Required action
Repeat the entries word for word. Leave nothing out.

******************************

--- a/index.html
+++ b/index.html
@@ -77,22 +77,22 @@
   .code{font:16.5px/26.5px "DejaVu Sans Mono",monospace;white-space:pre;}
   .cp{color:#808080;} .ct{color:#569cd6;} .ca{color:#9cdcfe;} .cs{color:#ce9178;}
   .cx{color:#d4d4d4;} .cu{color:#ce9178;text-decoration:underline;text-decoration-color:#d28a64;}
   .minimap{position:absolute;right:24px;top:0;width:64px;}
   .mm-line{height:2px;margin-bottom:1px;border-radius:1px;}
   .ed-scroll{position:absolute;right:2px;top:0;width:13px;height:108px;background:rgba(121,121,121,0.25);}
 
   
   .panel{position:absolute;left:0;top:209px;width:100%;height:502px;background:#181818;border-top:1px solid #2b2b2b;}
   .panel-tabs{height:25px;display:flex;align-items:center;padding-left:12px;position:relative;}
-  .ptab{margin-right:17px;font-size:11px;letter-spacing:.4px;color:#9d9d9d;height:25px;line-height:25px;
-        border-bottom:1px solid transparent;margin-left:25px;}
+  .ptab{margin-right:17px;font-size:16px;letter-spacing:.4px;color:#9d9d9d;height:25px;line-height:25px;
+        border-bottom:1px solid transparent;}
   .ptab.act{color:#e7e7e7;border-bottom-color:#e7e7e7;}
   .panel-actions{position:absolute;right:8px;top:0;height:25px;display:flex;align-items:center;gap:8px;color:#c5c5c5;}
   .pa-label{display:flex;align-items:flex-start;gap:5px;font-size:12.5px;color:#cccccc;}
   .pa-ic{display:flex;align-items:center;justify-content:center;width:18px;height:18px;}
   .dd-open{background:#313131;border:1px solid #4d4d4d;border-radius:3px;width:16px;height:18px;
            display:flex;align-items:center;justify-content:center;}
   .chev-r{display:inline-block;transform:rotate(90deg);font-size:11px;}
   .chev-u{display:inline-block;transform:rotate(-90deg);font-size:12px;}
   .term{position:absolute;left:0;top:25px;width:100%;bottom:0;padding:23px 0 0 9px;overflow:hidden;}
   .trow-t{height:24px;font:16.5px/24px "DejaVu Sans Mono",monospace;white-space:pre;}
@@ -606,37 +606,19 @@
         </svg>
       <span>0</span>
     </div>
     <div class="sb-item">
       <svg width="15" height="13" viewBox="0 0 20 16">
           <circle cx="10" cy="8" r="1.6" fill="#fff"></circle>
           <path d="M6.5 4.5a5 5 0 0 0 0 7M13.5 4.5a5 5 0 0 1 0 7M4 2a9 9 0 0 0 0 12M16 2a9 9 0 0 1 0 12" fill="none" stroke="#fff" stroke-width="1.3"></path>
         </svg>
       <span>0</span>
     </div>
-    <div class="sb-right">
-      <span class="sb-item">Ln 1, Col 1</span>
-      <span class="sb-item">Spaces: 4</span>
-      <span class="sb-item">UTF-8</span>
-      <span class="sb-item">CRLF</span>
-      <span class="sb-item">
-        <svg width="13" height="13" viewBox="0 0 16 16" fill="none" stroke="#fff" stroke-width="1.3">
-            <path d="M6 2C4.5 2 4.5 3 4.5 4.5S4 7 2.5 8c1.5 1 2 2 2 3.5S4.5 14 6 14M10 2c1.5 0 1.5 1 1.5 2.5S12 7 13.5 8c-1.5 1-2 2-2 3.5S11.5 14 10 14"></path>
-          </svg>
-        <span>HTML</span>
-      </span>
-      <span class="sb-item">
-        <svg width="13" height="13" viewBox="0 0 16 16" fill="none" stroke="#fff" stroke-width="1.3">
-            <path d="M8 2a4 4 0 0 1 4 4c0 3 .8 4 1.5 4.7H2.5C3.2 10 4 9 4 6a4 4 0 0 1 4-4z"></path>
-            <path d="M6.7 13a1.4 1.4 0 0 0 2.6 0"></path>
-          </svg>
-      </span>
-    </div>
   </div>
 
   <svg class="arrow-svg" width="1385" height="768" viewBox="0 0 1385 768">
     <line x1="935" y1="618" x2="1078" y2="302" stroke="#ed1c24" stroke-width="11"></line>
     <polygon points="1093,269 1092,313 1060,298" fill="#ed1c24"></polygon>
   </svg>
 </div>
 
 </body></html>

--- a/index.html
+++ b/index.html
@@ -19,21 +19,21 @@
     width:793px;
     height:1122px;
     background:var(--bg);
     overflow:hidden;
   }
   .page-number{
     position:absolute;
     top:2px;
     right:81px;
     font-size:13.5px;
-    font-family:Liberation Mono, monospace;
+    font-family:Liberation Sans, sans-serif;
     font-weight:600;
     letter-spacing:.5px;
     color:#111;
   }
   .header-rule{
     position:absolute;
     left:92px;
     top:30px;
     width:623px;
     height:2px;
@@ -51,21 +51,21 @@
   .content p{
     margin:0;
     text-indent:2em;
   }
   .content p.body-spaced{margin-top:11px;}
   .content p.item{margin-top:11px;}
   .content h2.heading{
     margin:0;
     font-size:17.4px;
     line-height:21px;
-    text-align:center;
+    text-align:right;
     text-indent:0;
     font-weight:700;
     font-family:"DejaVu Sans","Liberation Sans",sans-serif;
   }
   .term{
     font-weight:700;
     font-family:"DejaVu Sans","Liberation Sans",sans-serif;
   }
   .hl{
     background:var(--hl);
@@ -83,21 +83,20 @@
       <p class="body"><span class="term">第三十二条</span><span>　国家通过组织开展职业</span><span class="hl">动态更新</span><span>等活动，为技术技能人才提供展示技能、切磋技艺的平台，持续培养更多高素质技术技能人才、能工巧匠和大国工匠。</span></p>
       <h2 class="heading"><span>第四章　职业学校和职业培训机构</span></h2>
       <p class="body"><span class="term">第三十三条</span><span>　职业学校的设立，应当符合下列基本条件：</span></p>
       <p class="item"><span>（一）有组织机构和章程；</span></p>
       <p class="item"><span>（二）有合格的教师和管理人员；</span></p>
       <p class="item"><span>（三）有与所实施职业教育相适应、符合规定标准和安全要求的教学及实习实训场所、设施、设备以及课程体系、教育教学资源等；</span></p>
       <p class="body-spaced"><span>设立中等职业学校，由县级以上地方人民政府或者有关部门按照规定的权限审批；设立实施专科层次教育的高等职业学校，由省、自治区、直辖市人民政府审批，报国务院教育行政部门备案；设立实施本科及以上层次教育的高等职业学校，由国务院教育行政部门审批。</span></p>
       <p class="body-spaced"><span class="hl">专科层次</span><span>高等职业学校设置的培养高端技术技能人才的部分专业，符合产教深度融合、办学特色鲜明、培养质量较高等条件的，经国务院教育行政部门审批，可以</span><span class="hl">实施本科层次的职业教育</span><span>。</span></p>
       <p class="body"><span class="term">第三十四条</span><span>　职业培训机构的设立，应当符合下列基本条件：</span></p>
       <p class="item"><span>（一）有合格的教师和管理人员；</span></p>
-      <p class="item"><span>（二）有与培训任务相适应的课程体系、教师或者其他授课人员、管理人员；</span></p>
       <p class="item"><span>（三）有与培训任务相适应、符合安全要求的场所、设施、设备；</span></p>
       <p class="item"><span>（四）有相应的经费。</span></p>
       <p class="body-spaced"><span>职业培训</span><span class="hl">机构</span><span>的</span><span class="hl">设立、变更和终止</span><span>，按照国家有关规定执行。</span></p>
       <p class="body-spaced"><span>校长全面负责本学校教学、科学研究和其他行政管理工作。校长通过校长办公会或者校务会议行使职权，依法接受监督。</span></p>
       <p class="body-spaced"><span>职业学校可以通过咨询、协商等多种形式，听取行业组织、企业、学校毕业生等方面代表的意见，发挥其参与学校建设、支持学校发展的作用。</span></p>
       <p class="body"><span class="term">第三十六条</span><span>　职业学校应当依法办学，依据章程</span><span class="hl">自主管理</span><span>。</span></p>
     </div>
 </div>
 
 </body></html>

******************************

Written reply
--- a/index.html
+++ b/index.html
@@ -77,22 +77,22 @@
   .code{font:16.5px/26.5px "DejaVu Sans Mono",monospace;white-space:pre;}
   .cp{color:#808080;} .ct{color:#569cd6;} .ca{color:#9cdcfe;} .cs{color:#ce9178;}
   .cx{color:#d4d4d4;} .cu{color:#ce9178;text-decoration:underline;text-decoration-color:#d28a64;}
   .minimap{position:absolute;right:24px;top:0;width:64px;}
   .mm-line{height:2px;margin-bottom:1px;border-radius:1px;}
   .ed-scroll{position:absolute;right:2px;top:0;width:13px;height:108px;background:rgba(121,121,121,0.25);}
 
   
   .panel{position:absolute;left:0;top:209px;width:100%;height:502px;background:#181818;border-top:1px solid #2b2b2b;}
   .panel-tabs{height:25px;display:flex;align-items:center;padding-left:12px;position:relative;}
-  .ptab{margin-right:17px;font-size:11px;letter-spacing:.4px;color:#9d9d9d;height:25px;line-height:25px;
-        border-bottom:1px solid transparent;margin-left:25px;}
+  .ptab{margin-right:17px;font-size:16px;letter-spacing:.4px;color:#9d9d9d;height:25px;line-height:25px;
+        border-bottom:1px solid transparent;}
   .ptab.act{color:#e7e7e7;border-bottom-color:#e7e7e7;}
   .panel-actions{position:absolute;right:8px;top:0;height:25px;display:flex;align-items:center;gap:8px;color:#c5c5c5;}
   .pa-label{display:flex;align-items:flex-start;gap:5px;font-size:12.5px;color:#cccccc;}
   .pa-ic{display:flex;align-items:center;justify-content:center;width:18px;height:18px;}
   .dd-open{background:#313131;border:1px solid #4d4d4d;border-radius:3px;width:16px;height:18px;
            display:flex;align-items:center;justify-content:center;}
   .chev-r{display:inline-block;transform:rotate(90deg);font-size:11px;}
   .chev-u{display:inline-block;transform:rotate(-90deg);font-size:12px;}
   .term{position:absolute;left:0;top:25px;width:100%;bottom:0;padding:23px 0 0 9px;overflow:hidden;}
   .trow-t{height:24px;font:16.5px/24px "DejaVu Sans Mono",monospace;white-space:pre;}
@@ -606,37 +606,19 @@
         </svg>
       <span>0</span>
     </div>
     <div class="sb-item">
       <svg width="15" height="13" viewBox="0 0 20 16">
           <circle cx="10" cy="8" r="1.6" fill="#fff"></circle>
           <path d="M6.5 4.5a5 5 0 0 0 0 7M13.5 4.5a5 5 0 0 1 0 7M4 2a9 9 0 0 0 0 12M16 2a9 9 0 0 1 0 12" fill="none" stroke="#fff" stroke-width="1.3"></path>
         </svg>
       <span>0</span>
     </div>
-    <div class="sb-right">
-      <span class="sb-item">Ln 1, Col 1</span>
-      <span class="sb-item">Spaces: 4</span>
-      <span class="sb-item">UTF-8</span>
-      <span class="sb-item">CRLF</span>
-      <span class="sb-item">
-        <svg width="13" height="13" viewBox="0 0 16 16" fill="none" stroke="#fff" stroke-width="1.3">
-            <path d="M6 2C4.5 2 4.5 3 4.5 4.5S4 7 2.5 8c1.5 1 2 2 2 3.5S4.5 14 6 14M10 2c1.5 0 1.5 1 1.5 2.5S12 7 13.5 8c-1.5 1-2 2-2 3.5S11.5 14 10 14"></path>
-          </svg>
-        <span>HTML</span>
-      </span>
-      <span class="sb-item">
-        <svg width="13" height="13" viewBox="0 0 16 16" fill="none" stroke="#fff" stroke-width="1.3">
-            <path d="M8 2a4 4 0 0 1 4 4c0 3 .8 4 1.5 4.7H2.5C3.2 10 4 9 4 6a4 4 0 0 1 4-4z"></path>
-            <path d="M6.7 13a1.4 1.4 0 0 0 2.6 0"></path>
-          </svg>
-      </span>
-    </div>
   </div>
 
   <svg class="arrow-svg" width="1385" height="768" viewBox="0 0 1385 768">
     <line x1="935" y1="618" x2="1078" y2="302" stroke="#ed1c24" stroke-width="11"></line>
     <polygon points="1093,269 1092,313 1060,298" fill="#ed1c24"></polygon>
   </svg>
 </div>
 
 </body></html>

--- a/index.html
+++ b/index.html
@@ -19,21 +19,21 @@
     width:793px;
     height:1122px;
     background:var(--bg);
     overflow:hidden;
   }
   .page-number{
     position:absolute;
     top:2px;
     right:81px;
     font-size:13.5px;
-    font-family:Liberation Mono, monospace;
+    font-family:Liberation Sans, sans-serif;
     font-weight:600;
     letter-spacing:.5px;
     color:#111;
   }
   .header-rule{
     position:absolute;
     left:92px;
     top:30px;
     width:623px;
     height:2px;
@@ -51,21 +51,21 @@
   .content p{
     margin:0;
     text-indent:2em;
   }
   .content p.body-spaced{margin-top:11px;}
   .content p.item{margin-top:11px;}
   .content h2.heading{
     margin:0;
     font-size:17.4px;
     line-height:21px;
-    text-align:center;
+    text-align:right;
     text-indent:0;
     font-weight:700;
     font-family:"DejaVu Sans","Liberation Sans",sans-serif;
   }
   .term{
     font-weight:700;
     font-family:"DejaVu Sans","Liberation Sans",sans-serif;
   }
   .hl{
     background:var(--hl);
@@ -83,21 +83,20 @@
       <p class="body"><span class="term">第三十二条</span><span>　国家通过组织开展职业</span><span class="hl">动态更新</span><span>等活动，为技术技能人才提供展示技能、切磋技艺的平台，持续培养更多高素质技术技能人才、能工巧匠和大国工匠。</span></p>
       <h2 class="heading"><span>第四章　职业学校和职业培训机构</span></h2>
       <p class="body"><span class="term">第三十三条</span><span>　职业学校的设立，应当符合下列基本条件：</span></p>
       <p class="item"><span>（一）有组织机构和章程；</span></p>
       <p class="item"><span>（二）有合格的教师和管理人员；</span></p>
       <p class="item"><span>（三）有与所实施职业教育相适应、符合规定标准和安全要求的教学及实习实训场所、设施、设备以及课程体系、教育教学资源等；</span></p>
       <p class="body-spaced"><span>设立中等职业学校，由县级以上地方人民政府或者有关部门按照规定的权限审批；设立实施专科层次教育的高等职业学校，由省、自治区、直辖市人民政府审批，报国务院教育行政部门备案；设立实施本科及以上层次教育的高等职业学校，由国务院教育行政部门审批。</span></p>
       <p class="body-spaced"><span class="hl">专科层次</span><span>高等职业学校设置的培养高端技术技能人才的部分专业，符合产教深度融合、办学特色鲜明、培养质量较高等条件的，经国务院教育行政部门审批，可以</span><span class="hl">实施本科层次的职业教育</span><span>。</span></p>
       <p class="body"><span class="term">第三十四条</span><span>　职业培训机构的设立，应当符合下列基本条件：</span></p>
       <p class="item"><span>（一）有合格的教师和管理人员；</span></p>
-      <p class="item"><span>（二）有与培训任务相适应的课程体系、教师或者其他授课人员、管理人员；</span></p>
       <p class="item"><span>（三）有与培训任务相适应、符合安全要求的场所、设施、设备；</span></p>
       <p class="item"><span>（四）有相应的经费。</span></p>
       <p class="body-spaced"><span>职业培训</span><span class="hl">机构</span><span>的</span><span class="hl">设立、变更和终止</span><span>，按照国家有关规定执行。</span></p>
       <p class="body-spaced"><span>校长全面负责本学校教学、科学研究和其他行政管理工作。校长通过校长办公会或者校务会议行使职权，依法接受监督。</span></p>
       <p class="body-spaced"><span>职业学校可以通过咨询、协商等多种形式，听取行业组织、企业、学校毕业生等方面代表的意见，发挥其参与学校建设、支持学校发展的作用。</span></p>
       <p class="body"><span class="term">第三十六条</span><span>　职业学校应当依法办学，依据章程</span><span class="hl">自主管理</span><span>。</span></p>
     </div>
 </div>
 
 </body></html>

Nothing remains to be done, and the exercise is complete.